CMS in 2022 issued a Final Rule that requires DIR be calculated at point of sale rather than weeks or months later starting January 1, 2024, part of an effort to increase financial predictability for pharmacies serving Medicare and Medicaid patients. 


While that will be the rule for new prescriptions, Newman is worried how pharmacies will stay afloat as they face retroactive fees from prior claims in 2023 alongside those at point of sale.


“There’s going to be an enormous cash flow crunch for independents coming up in this next year and it might not be sustainable,” he said.

 

“I’m glad I sold when I did, because there’s no way I would have been able to navigate that.”


Proposed Regulations and Further Needs


These concerns have culminated in senators forwarding bills like the Pharmacy Benefit Manager Transparency Act and MEPA Act, which now await further consideration by the upper house of Congress.
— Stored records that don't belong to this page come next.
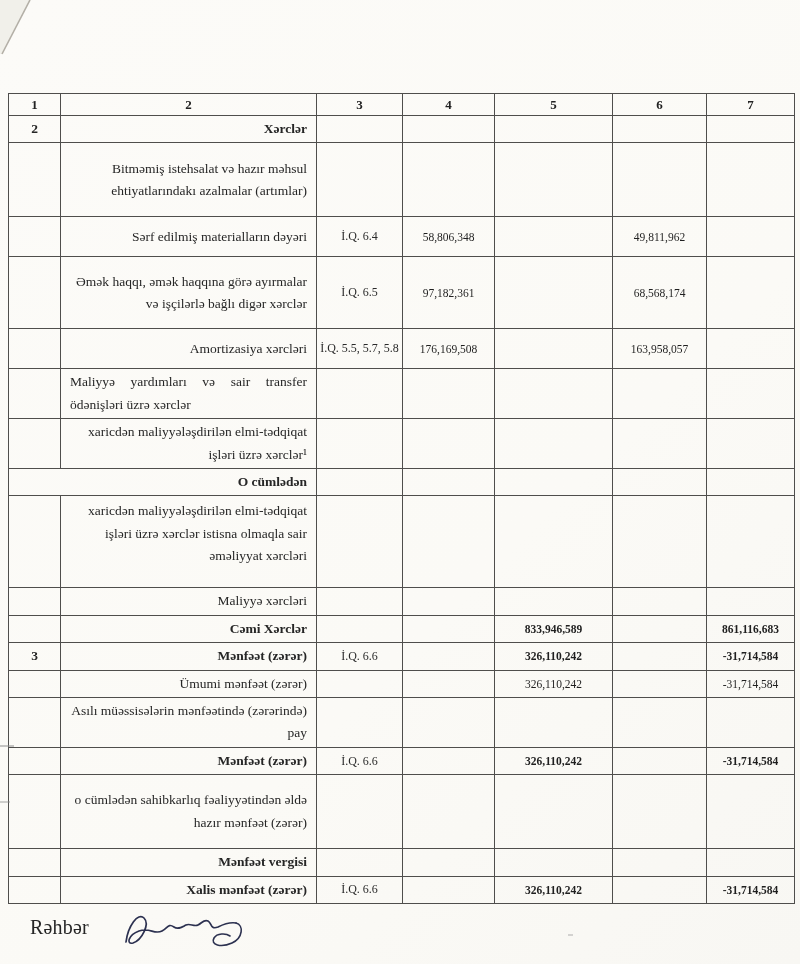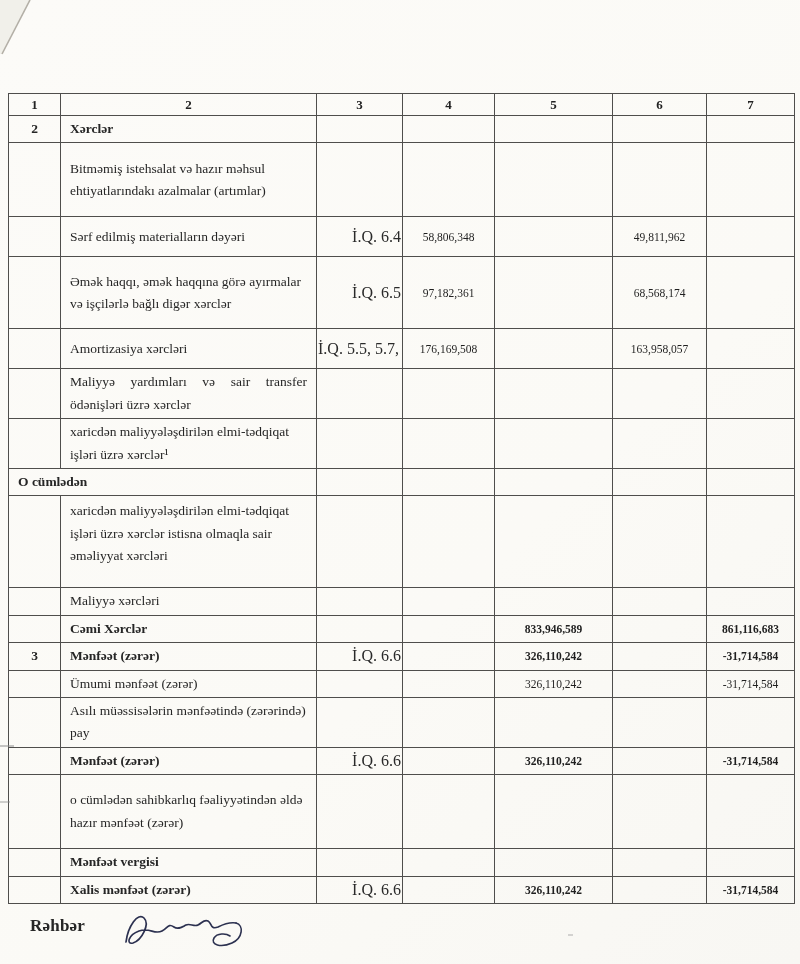--- a/index.html
+++ b/index.html
@@ -19,7 +19,7 @@
   .report th, .report td { border:1px solid #4f4e4c; vertical-align:middle; overflow:hidden; }
   .report th { height:22px; font-size:13px; font-weight:bold; text-align:center; color:#222; }
   td.numcol { text-align:center; font-weight:bold; font-size:13.5px; }
-  td.desc { font-size:13.5px; line-height:1.66; padding:2px 9px; text-align:left; }
+  td.desc { font-size:13.5px; line-height:1.66; padding:2px 9px; text-align:right; }
   td.desc.bold { font-weight:bold; }
   td.desc.top { vertical-align:top; padding-top:4px; }
   td.desc.justify { text-align:justify; text-align-last:left; }

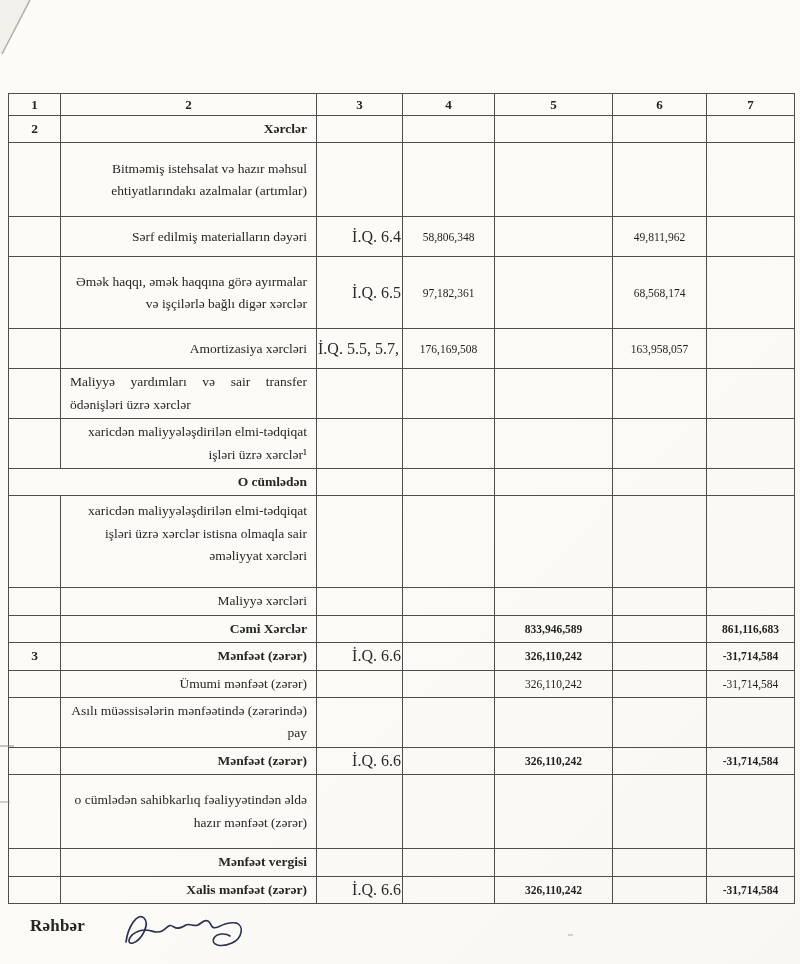--- a/index.html
+++ b/index.html
@@ -23,7 +23,7 @@
   td.desc.bold { font-weight:bold; }
   td.desc.top { vertical-align:top; padding-top:4px; }
   td.desc.justify { text-align:justify; text-align-last:left; }
-  td.ref { font-size:16px; text-align:right; white-space:nowrap; padding:0 1px; color:#2a2a2a; }
+  td.ref { font-size:12px; text-align:center; white-space:nowrap; padding:0 1px; color:#2a2a2a; }
   td.val { font-size:11.5px; text-align:center; white-space:nowrap; color:#1f1f1f; }
   td.val.bold { font-weight:bold; }
   .footer-label { position:absolute; left:30px; top:916px; font-size:17px; font-weight:bold; letter-spacing:.2px; }

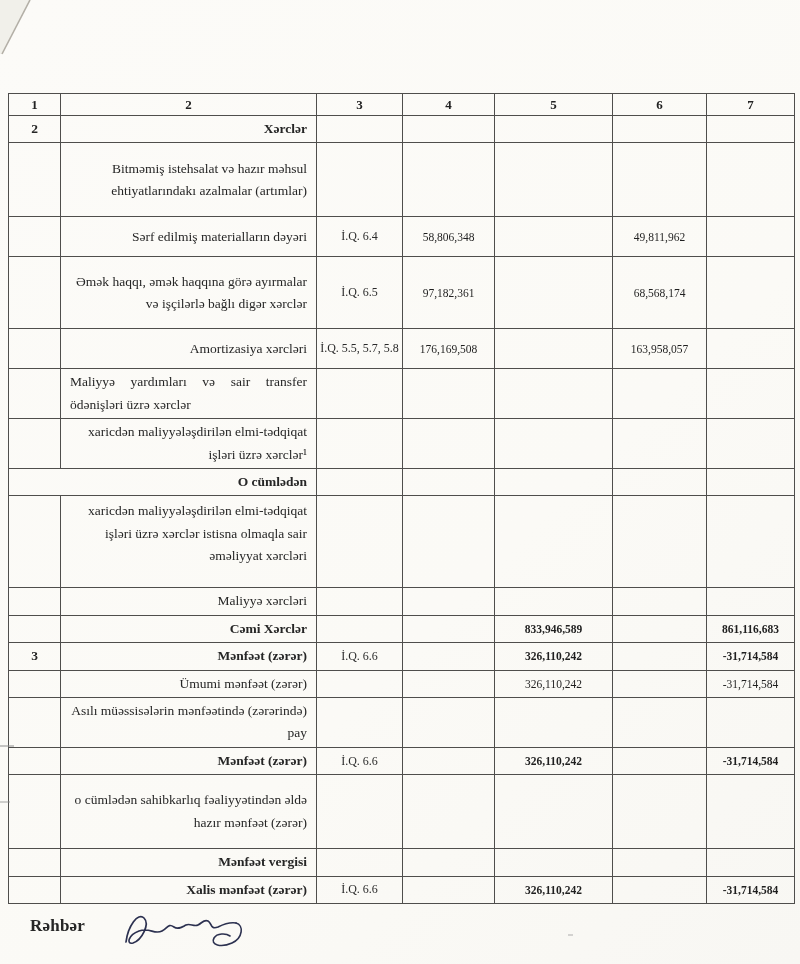--- a/index.html
+++ b/index.html
@@ -26,7 +26,7 @@
   td.ref { font-size:12px; text-align:center; white-space:nowrap; padding:0 1px; color:#2a2a2a; }
   td.val { font-size:11.5px; text-align:center; white-space:nowrap; color:#1f1f1f; }
   td.val.bold { font-weight:bold; }
-  .footer-label { position:absolute; left:30px; top:916px; font-size:17px; font-weight:bold; letter-spacing:.2px; }
+  .footer-label { position:absolute; left:30px; top:916px; font-size:20px; font-weight:normal; letter-spacing:.2px; }
   .signature-svg { position:absolute; left:116px; top:896px; }
   .artifact { position:absolute; background:#8d8d8d; }
 </style>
The proposed legislation features a swath of provisions regulating PBM practices. The PBMT Act bans PBMs from reimbursing pharmacies at lower rates than what they charge health plans and payers while keeping the difference.


The PBMT Act also includes provisions requiring PBMs pass 100% of rebates to health plans and payers; provide full disclosure of drug costs, reimbursement to health plans and pharmacies, the full breadth of fees it charges and receives, as well as file annual reports with the FTC on those figures and differences between reimbursement for pharmacies with which PBMs are affiliated. The FTC and state attorneys general receive authority to enforce the bill’s mandates and levy civil penalties for violations.


The MEPA Act focuses largely on Medicare Part D and Medicaid, requiring annual reports of drug prices and any potential conflicts of interest to Health and Human Services and the standardization of metrics used to assess pharmacy performance. 


PBMs would additionally be required to give pharmacies information on pricing claims in an effort to increase the predictability of reimbursement for drug costs. Pharmacies also receive a requirement to participate in the National Average Drug Acquisition Cost or NADAC survey to help accurately measure the cost of drug acquisition and better inform pharmacy reimbursement. 


The Congressional Budget Office estimates the bill should produce $1.7 billion in federal savings, which is to be directed to the Medicare Improvement Fund. 


Pharmacists are optimistic that the new focus being given to PBMs will lead to positive outcomes as well.


“I’ll take anything,” Taylor said. “Anything gives us more profits than we have now.”